An easy recipe for a small batch of Apricot Jam which you can use with fresh or frozen apricots. You won’t be buying jam again after you have tried this recipe!

Ingredients

  • 700 g (1 ½ lb) apricots, ripe or frozen
  • 30 ml (2 tablespoons) water
  • 1 vanilla bean, optional
  • 700 g (3 cups plus 3 tablespoons) caster sugar, (superfine sugar)
  • 80 ml ( cup) lemon juice

Instructions 

  1. If you are using fresh apricots, remove the stones from the apricots and roughly chop the fruit.
  2. Place the apricots and water into a medium and deep saucepan, and simmer over medium heat for about 20 minutes, or until the apricots have completely softened and cooked through. Stir frequently with a wooden spoon.
  3. If you do not like small chunks of fruit in your jam, keep simmering until the apricots have more or less broken down into a smooth purée.
  4. If you are using a vanilla bean, split the vanilla bean and scrape out the seeds, and add both to the saucepan.
  5. Stir in the sugar and lemon juice, and bring the mixture to the boil.
  6. Once the jam has come to the boil, reduce the heat to medium and simmer for about 15 minutes until the mixture has thickened. If you are using a sugar thermometer, the temperature should reach about 105°C (225°F).
  7. While the jam is simmering, use a large metal spoon to skim off any foam from the surface.
  8. Remove the vanilla bean.
  9. Pour the jam into warm, sterilised glass jars and seal.

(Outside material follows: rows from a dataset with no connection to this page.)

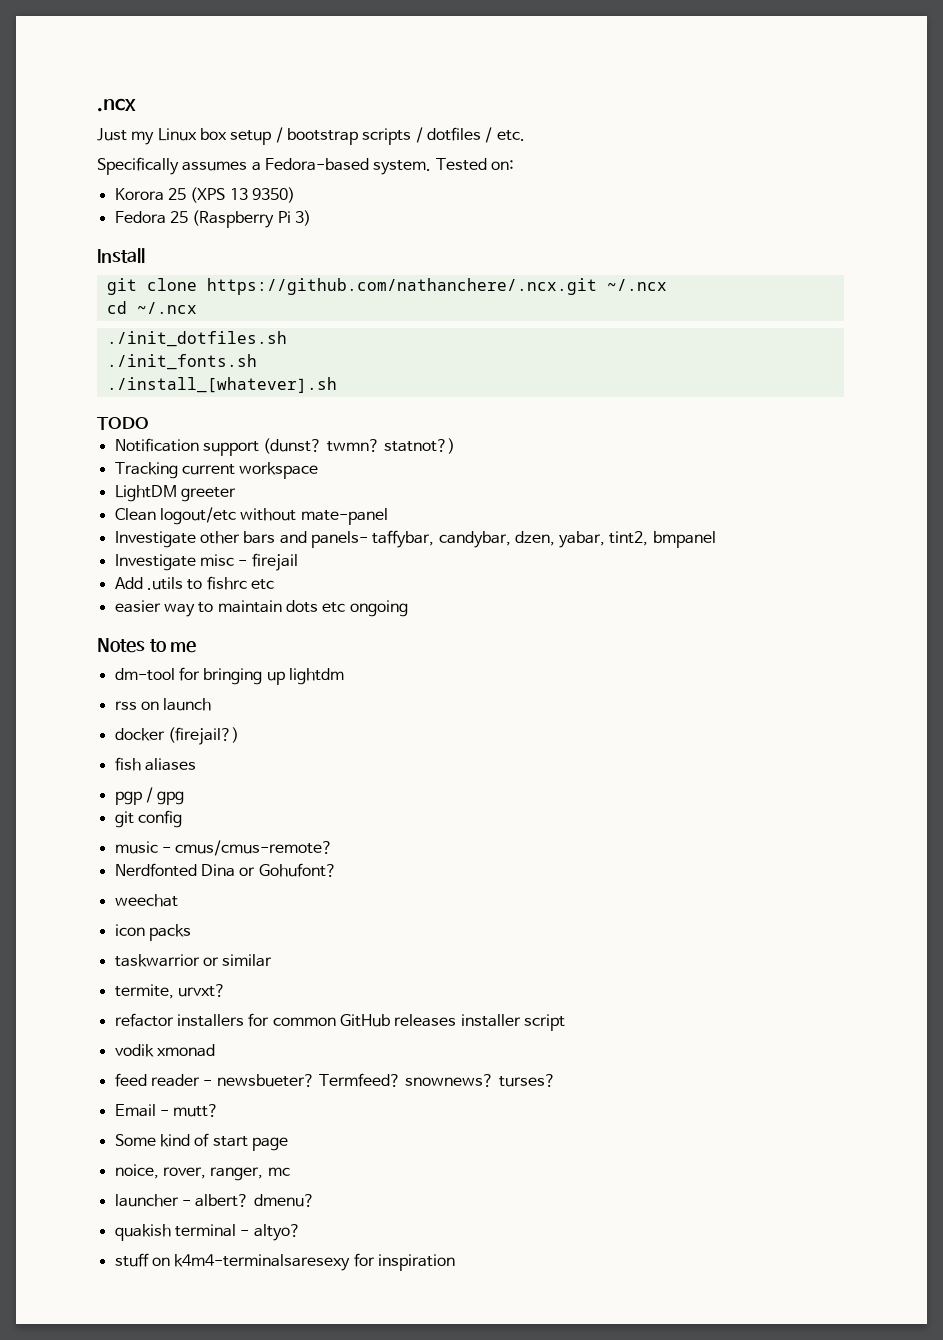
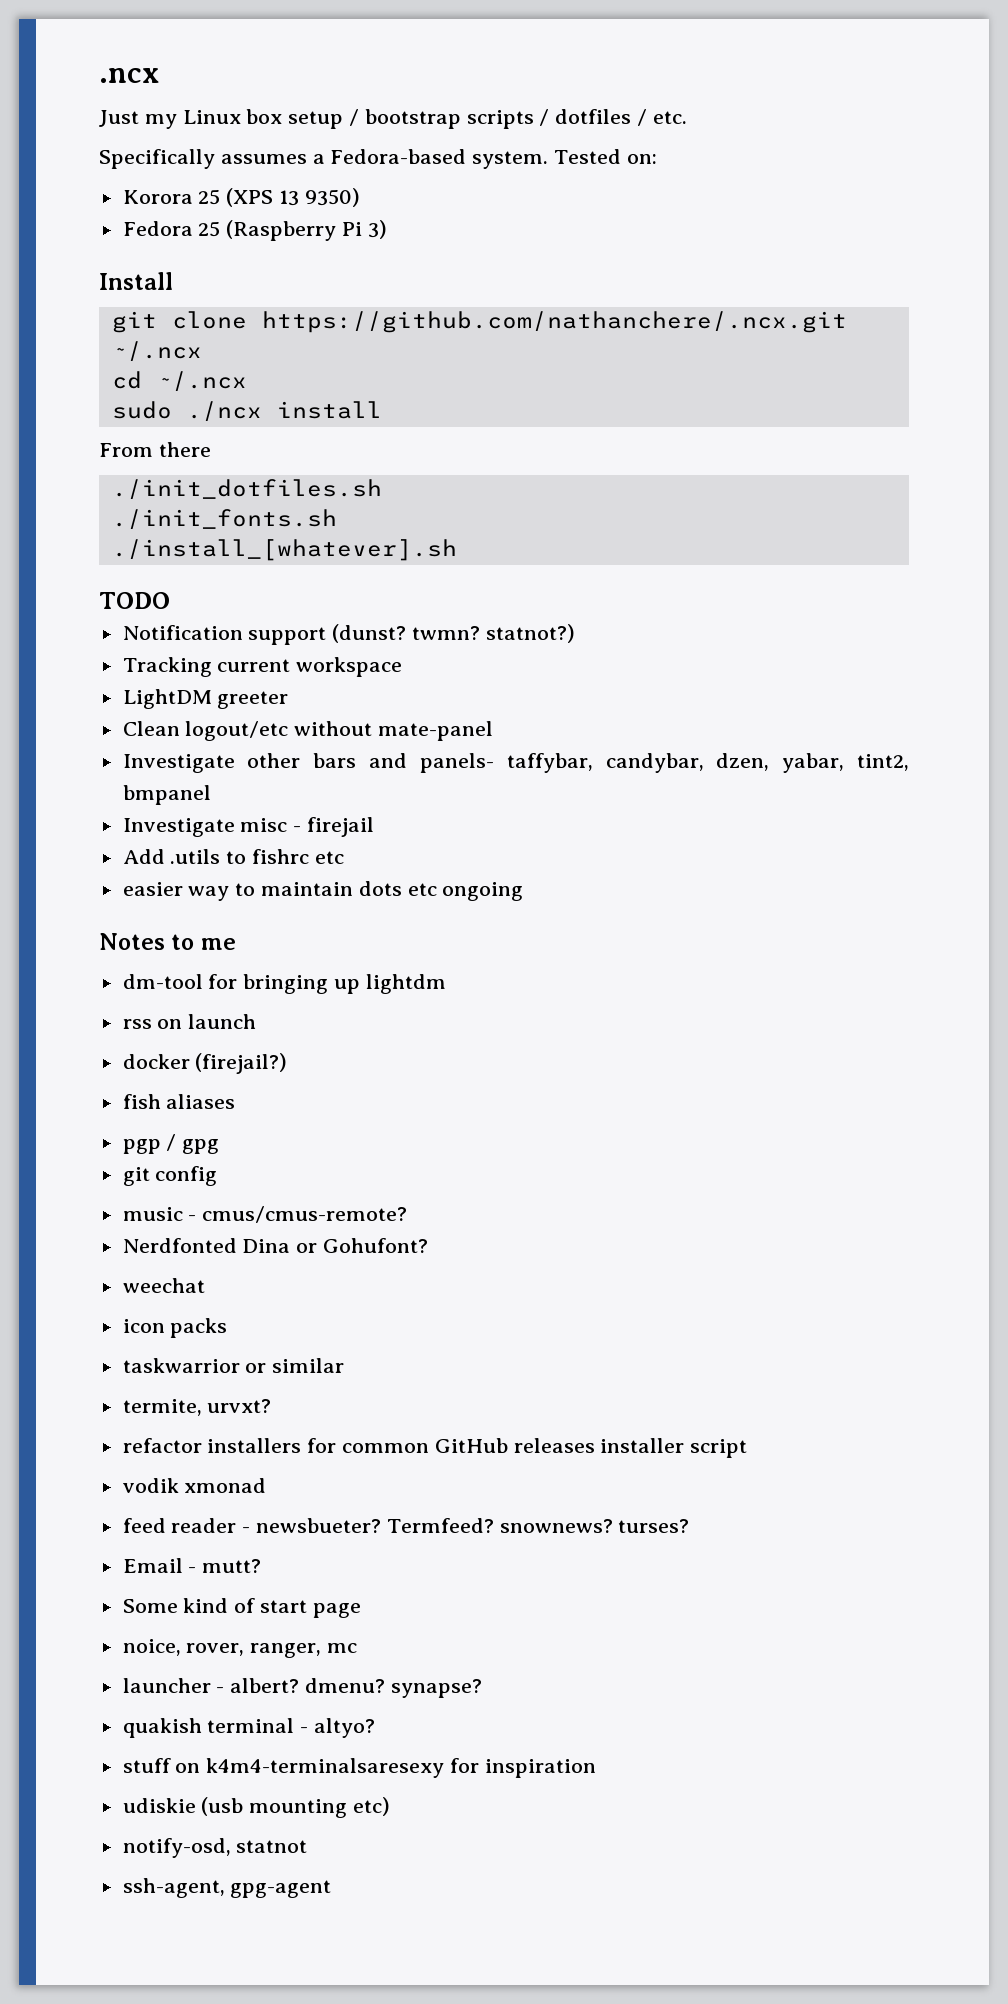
(197, 308) none -> [111,401,382,421] [99,442,211,457] // sudo ./ncx install // From there
(315, 1200) none -> [390,1679,482,1698] synapse?
(455, 1262) none -> [122,1797,391,1818] [122,1838,308,1858] [122,1878,332,1898] // udiskie (usb mounting etc) // notify-osd, statnot // ssh-agent, gpg-agent

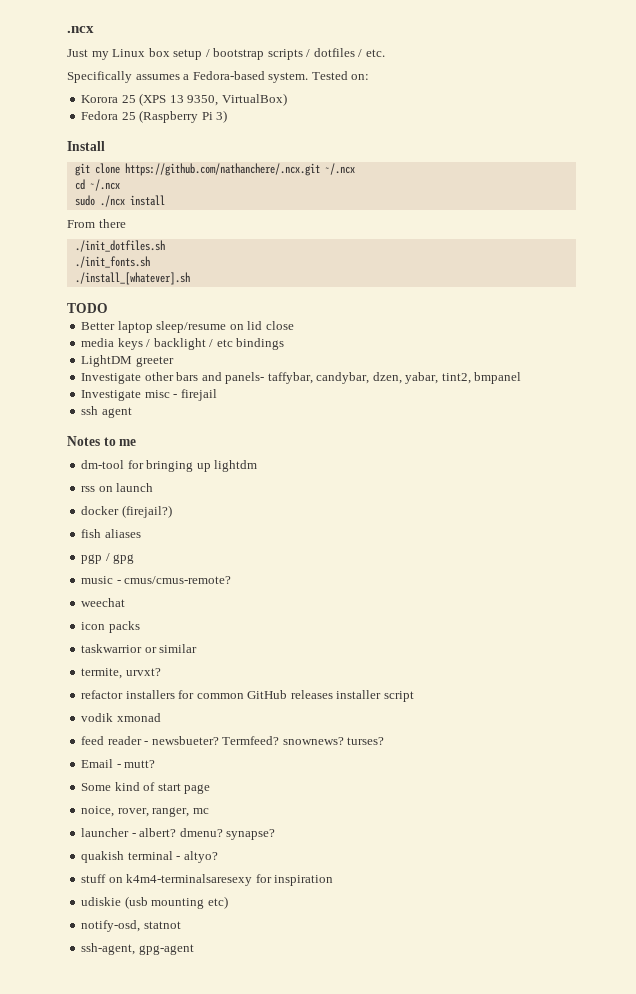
[304,188,360,207] 9350) -> [187,93,287,106] 9350, VirtualBox)
[122,624,575,645] [122,657,403,677] [122,689,289,709] [122,721,494,741] Notification support (dunst? twmn? statnot?) // Tracking current workspace // LightDM greeter // Clean logout/etc without mate-panel -> [81,321,294,333] [81,338,285,350] [81,355,174,367] Better laptop sleep/resume on lid close // media keys / backlight / etc bindings // LightDM greeter
[122,849,344,864] [122,881,524,901] Add .utils to fishrc etc // easier way to maintain dots etc ongoing -> [81,406,132,418] ssh agent
[122,1166,218,1186] // git config -> (135, 559) none
[122,1238,429,1253] // Nerdfonted Dina or Gohufont? -> (232, 580) none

Once the jars have cooled down to room temperature, place the jam jars into the fridge (or a fairly cold and dark larder) until ready to serve.

Kitchen Notes

  • To sterilise glass jars, I simply wash them on the hottest cycle in the dishwasher, and I pour the jam in the jars while they are still hot.
  • I should mention that most recipes call for the jam to be cooked until the temperature reaches 105°C (225°F). However, my sugar thermometer sometimes don’t reach that temperature, even though it has reached setting point. So I recommend to just keep an eye on the mixture as it is bubbling away – if it starts to look like it has thickened but your thermometer has not reached 105°C, you should take the pan off the heat.
  • OVEN & STOVE TEMPERATURES
    All recipes on this website have been tested on an induction stove and/or with a conventional oven (i.e. an oven without fan). All recipes on this website use temperatures for a conventional oven, unless otherwise mentioned. Convection ovens (i.e. fan-forced ovens) are typically 20°C/70°F hotter than conventional ovens, but please check your manufacturer’s handbook.
  • CONVERSIONS
    To convert from cups to grams, and vice-versa, please see this handy Conversion Chart for Basic Ingredients.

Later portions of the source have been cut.